In a span of less than 12 months, nearly all of the biggest of those companies have failed spectacularly. Last week, Genesis filed Chapter 11, joining Voyager Digital, Celsius and BlockFi on the list of companies that have either filed for bankruptcy protection or gone out of business.

This subset of the industry grew as cryptocurrency enthusiasts were looking to build their own parallel world in finance untethered to traditional banking and government-issued currencies. But lacking safeguards, and without a government backstop, these companies failed in domino-like fashion. What started with one crypto company collapsing in May spilled over onto one crypto lending firm and then the next.

Further, government regulators started clamping down on crypto lending companies’ ability to advertise their services, saying that their products should have been regulated by securities regulators.

The collapse is reminiscent of the 2008 financial crisis, but on a much smaller scale.
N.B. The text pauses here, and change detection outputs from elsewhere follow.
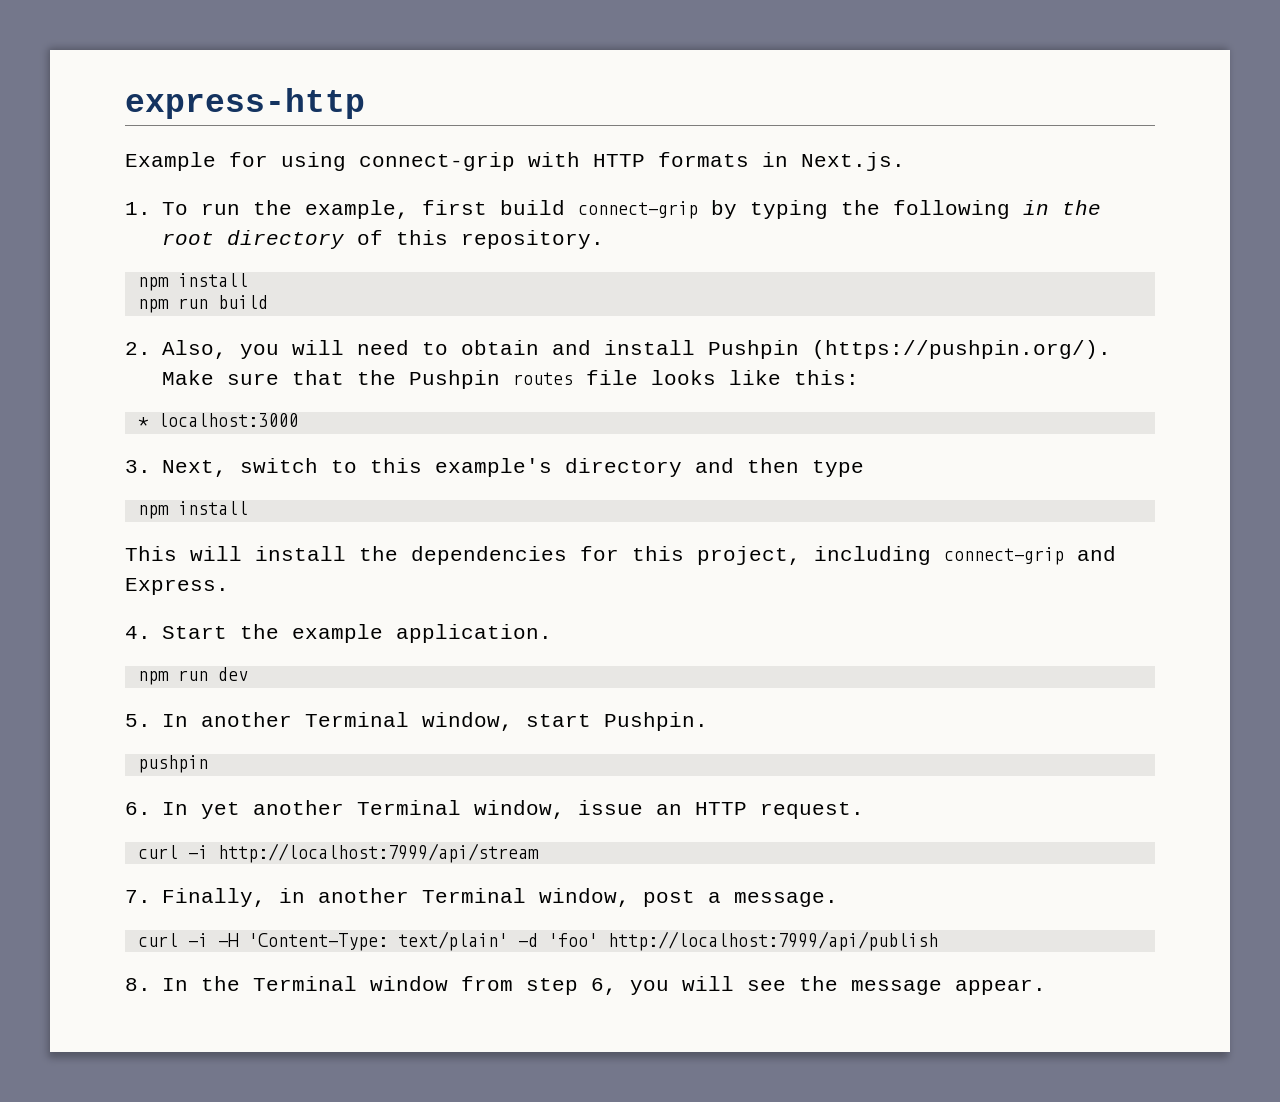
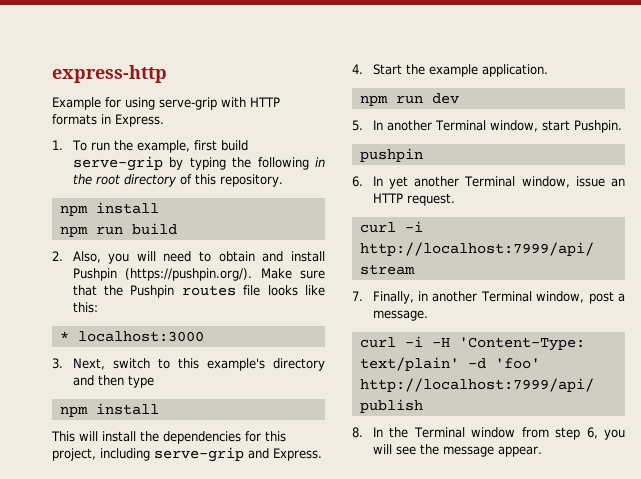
[359,152,515,171] connect-grip -> [159,97,217,110] serve-grip
[801,152,905,171] Next.js. -> [115,114,164,127] Express.
[577,201,698,219] connect-grip -> [72,156,163,171] serve-grip
[944,547,1064,565] connect-grip -> [154,447,244,462] serve-grip

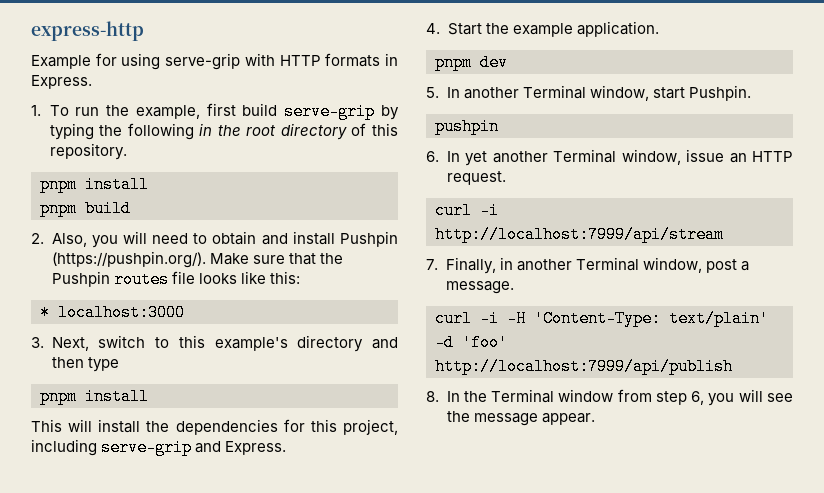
[59,202,159,216] [59,226,123,237] npm install // npm run -> [40,176,149,193] [40,200,77,217] pnpm install // pnpm
[59,406,88,417] npm -> [40,388,77,405] pnpm
[359,95,423,106] npm run -> [435,54,472,71] pnpm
There are no worries that the collapse of these crypto firms will impact the broader economy.

Crypto lending companies like Voyager, Genesis and BlockFi were trying to do what banks do in traditional finance: take in crypto deposits, give depositors a dividend on their stored crypto, and then make loans to earn a profit. It’s what the banking industry has done for hundreds of years, but with government-sanctioned currencies.

The biggest drawback to crypto lending is the lack of safeguards. There is no deposit insurance, government stopgap, or even a privately run entity to protect depositors if their crypto bank were to fail. This was fine when crypto prices were moving higher because the collateral banks were accepting in exchange for the loans…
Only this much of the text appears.